Она провела меня на кухню.
- Кофе будете?
- Да.
- Мне очень жалко, что с Костей произошло такое... - заговорил я. -
Вам теперь нелегко...
Она стояла у плиты и при этих словах обернулась и посмотрела на меня
широко раскрытыми глазами.
- Вы знаете, - заговорила она уставшим голосом; между словами
повисали длинные паузы, - ...это так странно... Вы первый человек, кто вот
так просто высказал соболезнование... Когда его не стало - было много
телефонных звонков. Какие-то люди хотели только подтверждения его смерти.
Будто не верили, будто думали, что их обманывают. И я слышала в их голосах
недовольство. Они были очень недовольны его смертью. Но никто из них ни
разу не пожалел нас, не спросил, как нам теперь без него живется... Вы
хорошо его знали?
- Нет, честно говоря не очень... У нас были деловые отношения... - я
вытащил из кармана конверт и положил его на стол. - Но я знал, что на него
всегда можно было положиться... Он был готов помочь... Вот...
Марина слушала, но не смотрела на меня - она готовила кофе. И поэтому
мне трудно было говорить. Я замолчал.
Тишина продлилась еще пару минут. Потом она села напротив.
Мы пили кофе.
Она смотрела на конверт. В какой-то момент она взяла его в руки и
заглянула внутрь.
Я ждал какой-нибудь реакции, может благодарности, если не словесной,
то во взгляде ее глаз. Но ни один мускул на ее лице не шевельнулся.
- Очень тяжело, очень тяжело без него, - медленно проговорила она,
опустив голову и глядя на свой кофе. - С ним тоже было иногда тяжело, но
не так... Я сижу здесь и зверею. Малыш еще очень маленький, на улицу с ним
в такой мороз не выйдешь... А сама я от него оторваться не могу. Костины
родители не звонят. Думают, что я их ненавижу после его гибели...
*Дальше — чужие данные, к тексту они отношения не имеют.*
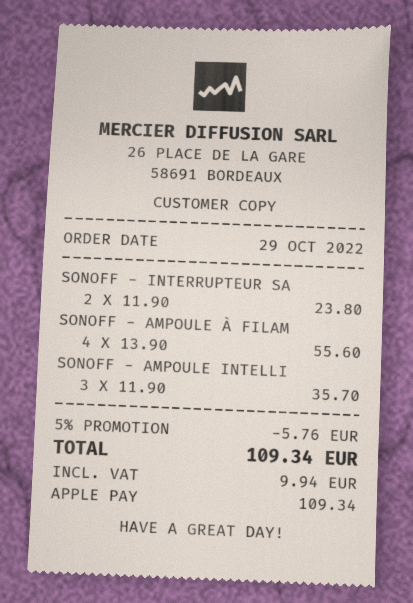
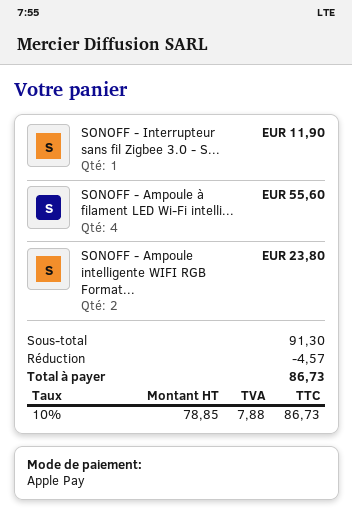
SONOFF - INTERRUPTEUR SA: 2 for 23.80 -> 1 for 11.90
SONOFF - AMPOULE INTELLI: 3 for 35.70 -> 2 for 23.80
discount: 5.76 -> 4.57
tax: 9.94 -> 7.88
total: 109.34 -> 86.73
- Может, я мог бы чем-то помочь?..
- Спасибо, - сказала она, кивнув. - Надо только зиму переждать, там
будет легче...
Я смотрел на нее, сидящую напротив. Опустившую голову, смотрящую на
стол. Она была красивее своей фотографии, намного красивее. Это было
неудивительно. И не только потому, что фотография была черно-белой, а
краски, которыми я пытался в мыслях оживить ее лицо, больше походили на
старинную коричневатую ретушировку. Но усталость, которую я не увидел в ее
лице, все-таки присутствовала. Она присутствовала в ее голосе, в
движениях, в ее позе за столом.
Кофе был допит.
Я поднялся из-за стола.
- Можно, я вам оставлю свой телефон? Может, нужна будет какая-нибудь
помощь?
Она согласилась и я записал свой номер в ее настольную телефонную
книгу.
Торопливо попрощался и вышел.
Уже отойдя от дома, я вдруг подумал о том, что у меня нет ее
телефона. Остановился. Оглянулся на ее хрущовскую пятиэтажку, поискал
взглядом ее окна на третьем этаже. Но я ведь даже не обратил внимания,
куда выходят ее окна. Да и неважно это было. А то, что у меня нет ее
телефона, это не страшно... Может быть, когда-нибудь она сама позвонит?!
И я продолжил путь.

26
Я раньше и не думал, что ощущение исполненного долга может как-то
влиять на настроение. Для меня это понятие было скорее книжным, чем-то из
рассказов про Павлика Морозова. Да и к самому слову "долг" всегда
напрашивалась саркастическая интонация, конечно, если речь не шла о
денежном долге. Но денежных долгов я всегда старался избегать.